SOURCE MATERIAL »

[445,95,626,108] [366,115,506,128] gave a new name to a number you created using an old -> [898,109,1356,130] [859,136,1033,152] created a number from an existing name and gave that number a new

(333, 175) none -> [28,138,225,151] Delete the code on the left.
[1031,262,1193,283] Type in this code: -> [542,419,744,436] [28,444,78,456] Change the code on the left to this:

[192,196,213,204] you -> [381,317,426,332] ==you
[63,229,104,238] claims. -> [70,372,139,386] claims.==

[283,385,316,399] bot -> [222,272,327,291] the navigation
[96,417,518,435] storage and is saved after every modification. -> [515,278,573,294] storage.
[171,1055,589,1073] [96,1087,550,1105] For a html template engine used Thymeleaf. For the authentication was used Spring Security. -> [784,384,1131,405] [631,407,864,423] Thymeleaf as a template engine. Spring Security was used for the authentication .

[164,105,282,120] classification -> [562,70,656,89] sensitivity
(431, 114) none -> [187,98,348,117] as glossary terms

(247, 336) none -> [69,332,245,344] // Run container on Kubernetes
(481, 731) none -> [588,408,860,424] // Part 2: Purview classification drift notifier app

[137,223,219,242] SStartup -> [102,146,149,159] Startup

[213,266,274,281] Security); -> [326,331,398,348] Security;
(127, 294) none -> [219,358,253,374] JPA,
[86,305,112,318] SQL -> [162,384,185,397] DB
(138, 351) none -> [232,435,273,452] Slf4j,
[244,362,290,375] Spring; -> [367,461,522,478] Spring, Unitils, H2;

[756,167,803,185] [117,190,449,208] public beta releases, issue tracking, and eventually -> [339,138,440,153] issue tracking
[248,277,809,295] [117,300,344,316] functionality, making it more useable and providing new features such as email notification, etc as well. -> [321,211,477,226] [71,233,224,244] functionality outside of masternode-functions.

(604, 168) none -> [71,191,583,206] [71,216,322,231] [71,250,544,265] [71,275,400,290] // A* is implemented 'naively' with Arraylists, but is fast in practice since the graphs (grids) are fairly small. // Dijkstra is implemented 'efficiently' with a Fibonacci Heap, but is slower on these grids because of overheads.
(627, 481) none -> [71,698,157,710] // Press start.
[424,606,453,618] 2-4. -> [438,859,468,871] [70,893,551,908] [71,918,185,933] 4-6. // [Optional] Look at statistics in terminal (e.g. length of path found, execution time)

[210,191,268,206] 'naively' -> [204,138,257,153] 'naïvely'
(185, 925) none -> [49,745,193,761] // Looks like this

WHAT YOU NEED TO DO » Every line above from the line with "[192,196,213,204] you ->" to the line with "[756,167,803,185] [117,190,449,208] public" is wanted, ends included; write them out exactly and add no other line.

WRITTEN ANSWER »
[192,196,213,204] you -> [381,317,426,332] ==you
[63,229,104,238] claims. -> [70,372,139,386] claims.==

[283,385,316,399] bot -> [222,272,327,291] the navigation
[96,417,518,435] storage and is saved after every modification. -> [515,278,573,294] storage.
[171,1055,589,1073] [96,1087,550,1105] For a html template engine used Thymeleaf. For the authentication was used Spring Security. -> [784,384,1131,405] [631,407,864,423] Thymeleaf as a template engine. Spring Security was used for the authentication .

[164,105,282,120] classification -> [562,70,656,89] sensitivity
(431, 114) none -> [187,98,348,117] as glossary terms

(247, 336) none -> [69,332,245,344] // Run container on Kubernetes
(481, 731) none -> [588,408,860,424] // Part 2: Purview classification drift notifier app

[137,223,219,242] SStartup -> [102,146,149,159] Startup

[213,266,274,281] Security); -> [326,331,398,348] Security;
(127, 294) none -> [219,358,253,374] JPA,
[86,305,112,318] SQL -> [162,384,185,397] DB
(138, 351) none -> [232,435,273,452] Slf4j,
[244,362,290,375] Spring; -> [367,461,522,478] Spring, Unitils, H2;

[756,167,803,185] [117,190,449,208] public beta releases, issue tracking, and eventually -> [339,138,440,153] issue tracking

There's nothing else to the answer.